The user of a Barnett crossbow claims to have followed all the directions but somehow lost part of a thumb (bet it's the top part!). 


After losing part of her thumb when she attempted to shoot a crossbow, a Henderson County, Texas woman has filed a lawsuit against the crossbow’s manufacturer claiming that the company was negligent for failing to provide a finger guard. Kathy Smith filed suit against Barnett Outdoors on July 15 in the Eastern District of Texas, Tyler Division.


In September 2012, Smith states her son bought a Barnett Jackal Crossbow for personal use. On Sept. 28, 2012, the son brought the crossbow to his parent’s house to practice shooting. According to the lawsuit, Smith was using the crossbow as directed and on her first shot, the string of the crossbow severed one-half of Smith’s right thumb.


The defendant is accused of strict products liability, negligence, breach of warranty, violation of the Texas Deceptive Trade Practices Act.


Smith argues that Barnett Outdoors is negligent for designing the crossbow in a manner that a user could place their finger above the rail of the crossbow and without a bar, benchmark or finger guard...


My guess is that this is going nowhere, unless everyone following the directions loses digits, too.


----------



## youngdon (Mar 10, 2010)

I wonder if several more people had lost thumbs if the liberals would start a movement to ban crossbows.


----------



## bar-d (Feb 3, 2010)

youngdon said:


> I wonder if several more people had lost thumbs if the liberals would start a movement to ban crossbows.


Only the black ones.

:hunter:


----------



## olsonfia (Mar 12, 2013)

So should i sue the bow manufacturer everytime my form isn't right and the string slaps my forearm? Like my dad told me when I was growing up. "If you're gonna be dumb you better be tough" lol


----------



## Weasel (Jun 18, 2012)

I'm betting that hurt something fierce!


----------



## Jonbnks (Jan 21, 2012)

My dad has always said stupidity has no limits and this woman is a prime example of it. I hope the judge has alot more sense then this woman.


----------



## youngdon (Mar 10, 2010)

Absolutely all about the mighty buck.


----------



## sneakygroundbuzzard (Nov 1, 2012)

this reminds of the story of the middle finger and the term "f*** you" lol

any one else know that story?


----------



## glenway (Mar 27, 2011)

No, Sneaky, but I remember when cruise control came as an option. Seems a woman set the cruise on her Ford van and went in the back to make sandwiches. It didn't turn out so well for her, so she sued. She was probably following instructions, too. Well, at least those that were printed in the manual.
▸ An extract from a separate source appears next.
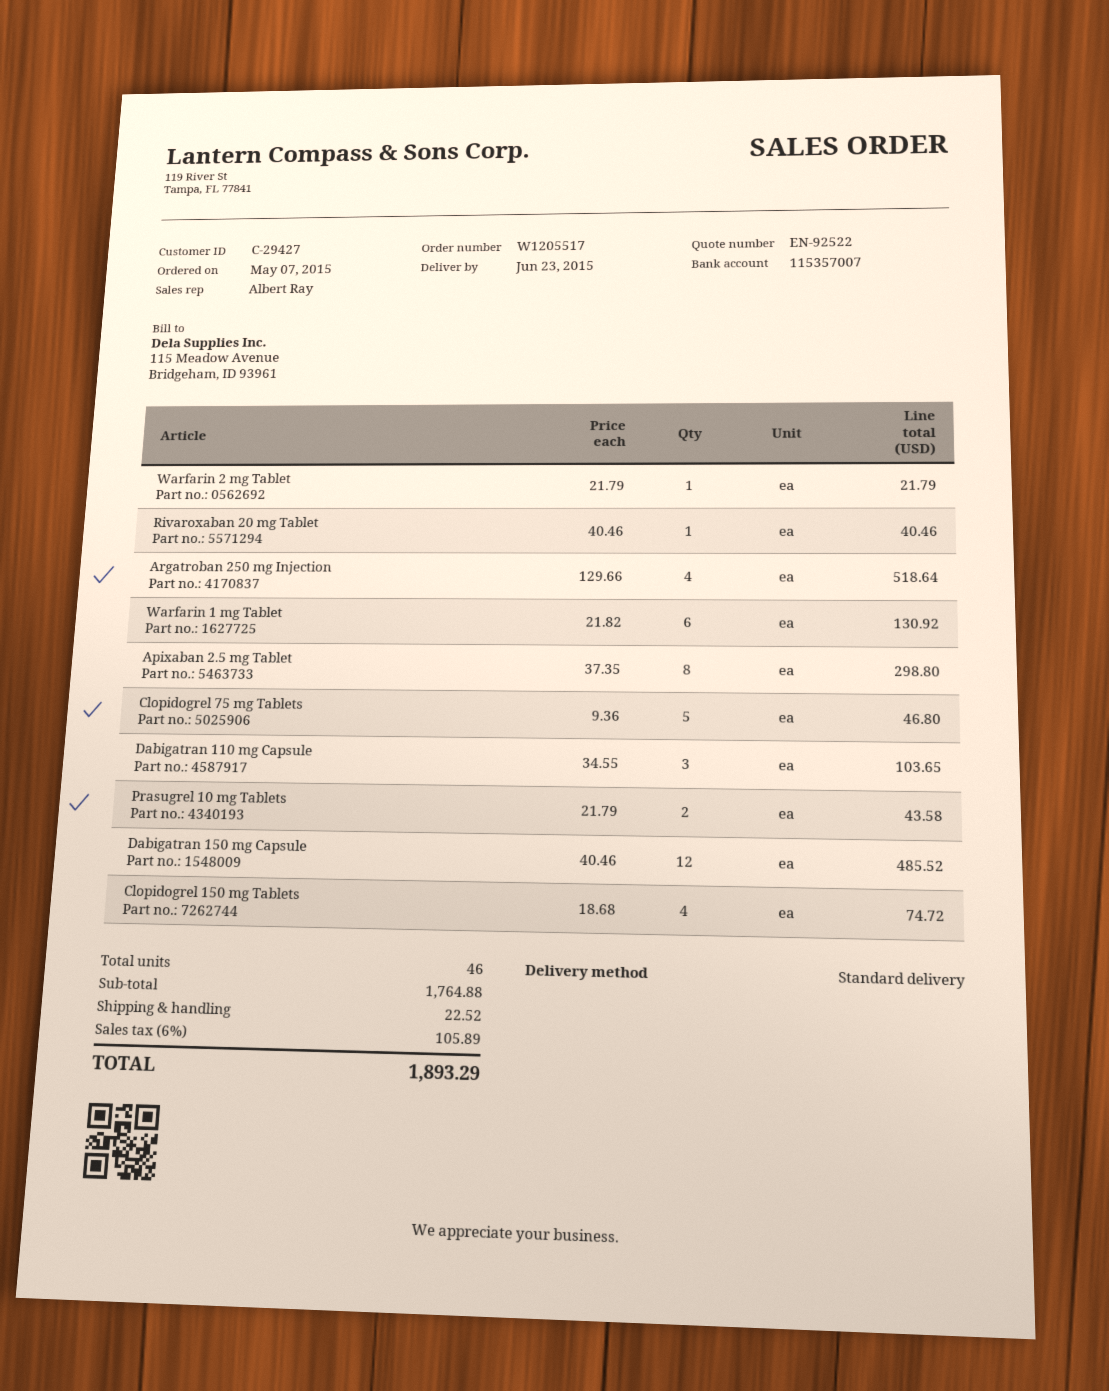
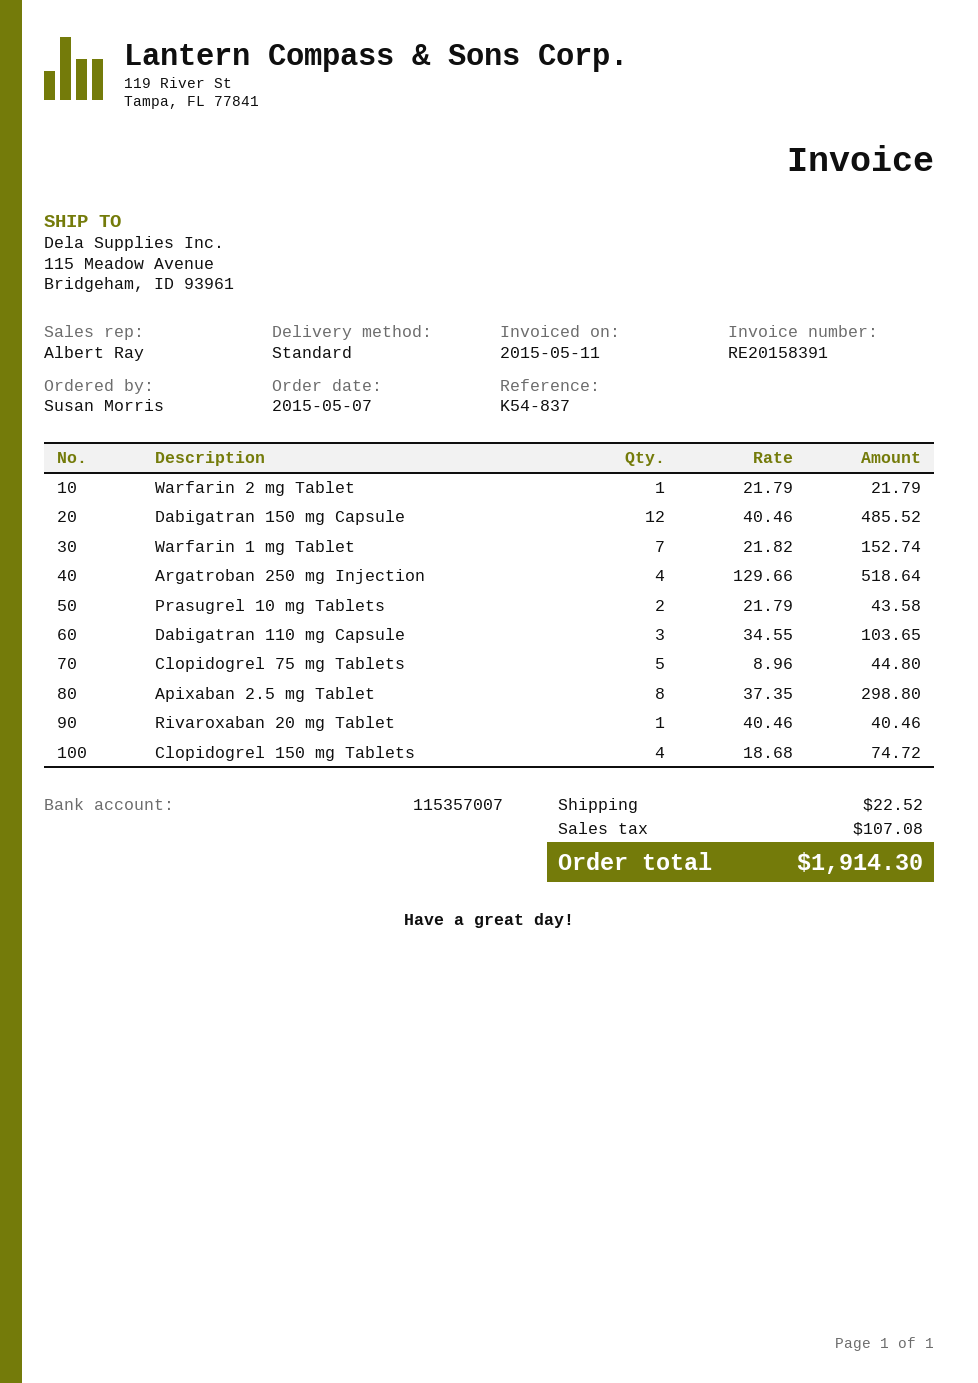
Warfarin 1 mg Tablet: 6 x 21.82 = 130.92 -> 7 x 21.82 = 152.74
Clopidogrel 75 mg Tablets: 5 x 9.36 = 46.80 -> 5 x 8.96 = 44.80
tax: 105.89 -> 107.08
total: 1893.29 -> 1914.30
Fixing stupid is harder than fixing blame.


----------



## 220swift (Mar 2, 2011)

"you can't fix stupid"


----------



## youngdon (Mar 10, 2010)

LOL and we've all tried that a time or two haven't we ?


----------



## enderst (Oct 7, 2012)

wow

why go after crossbows?

she could get more with slide bite :roflmao:


----------



## Rick Howard (Feb 25, 2012)

youngdon said:


> LOL and we've all tried that a time or two haven't we ?


Still working on it.... But I seem to keep doing stupid things.


----------



## A10hunter (Jan 30, 2013)

and woman insist on following the directions to anything mechanical :frusty: . Hope the croosbow still works good for the son :mrgreen:


----------